:: EXERCISE MATERIALS ::

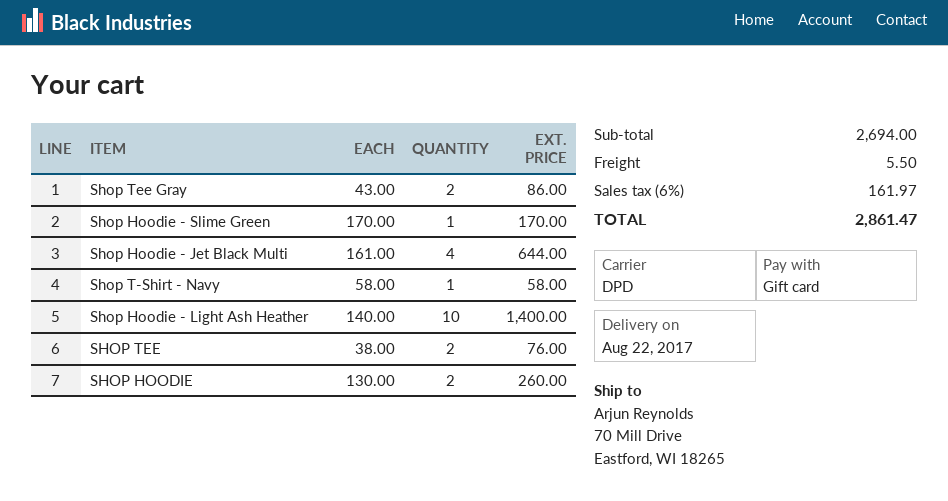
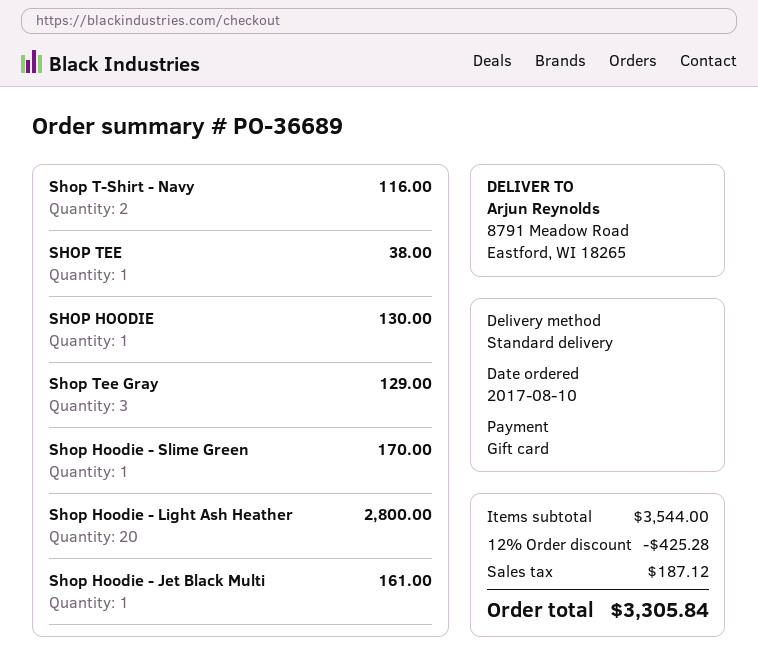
shipping method: DPD -> standard
ship to: 70 Mill Drive, Eastford, WI 18265 -> 8791 Meadow Road, Eastford, WI 18265
Shop Tee Gray: 2 for 86.00 -> 3 for 129.00
Shop Hoodie - Jet Black Multi: 4 for 644.00 -> 1 for 161.00
Shop T-Shirt - Navy: 1 for 58.00 -> 2 for 116.00
Shop Hoodie - Light Ash Heather: 10 for 1400.00 -> 20 for 2800.00
SHOP TEE: 2 for 76.00 -> 1 for 38.00
SHOP HOODIE: 2 for 260.00 -> 1 for 130.00
subtotal: 2694.00 -> 3544.00
discount: none -> 12% = 425.28
shipping: 5.50 -> none
tax: 161.97 -> 187.12
total: 2861.47 -> 3305.84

:::

AIM OF THE EXERCISE:
If a line in the records holds the string "none", copy it.

EXERCISE ANSWER:
discount: none -> 12% = 425.28
shipping: 5.50 -> none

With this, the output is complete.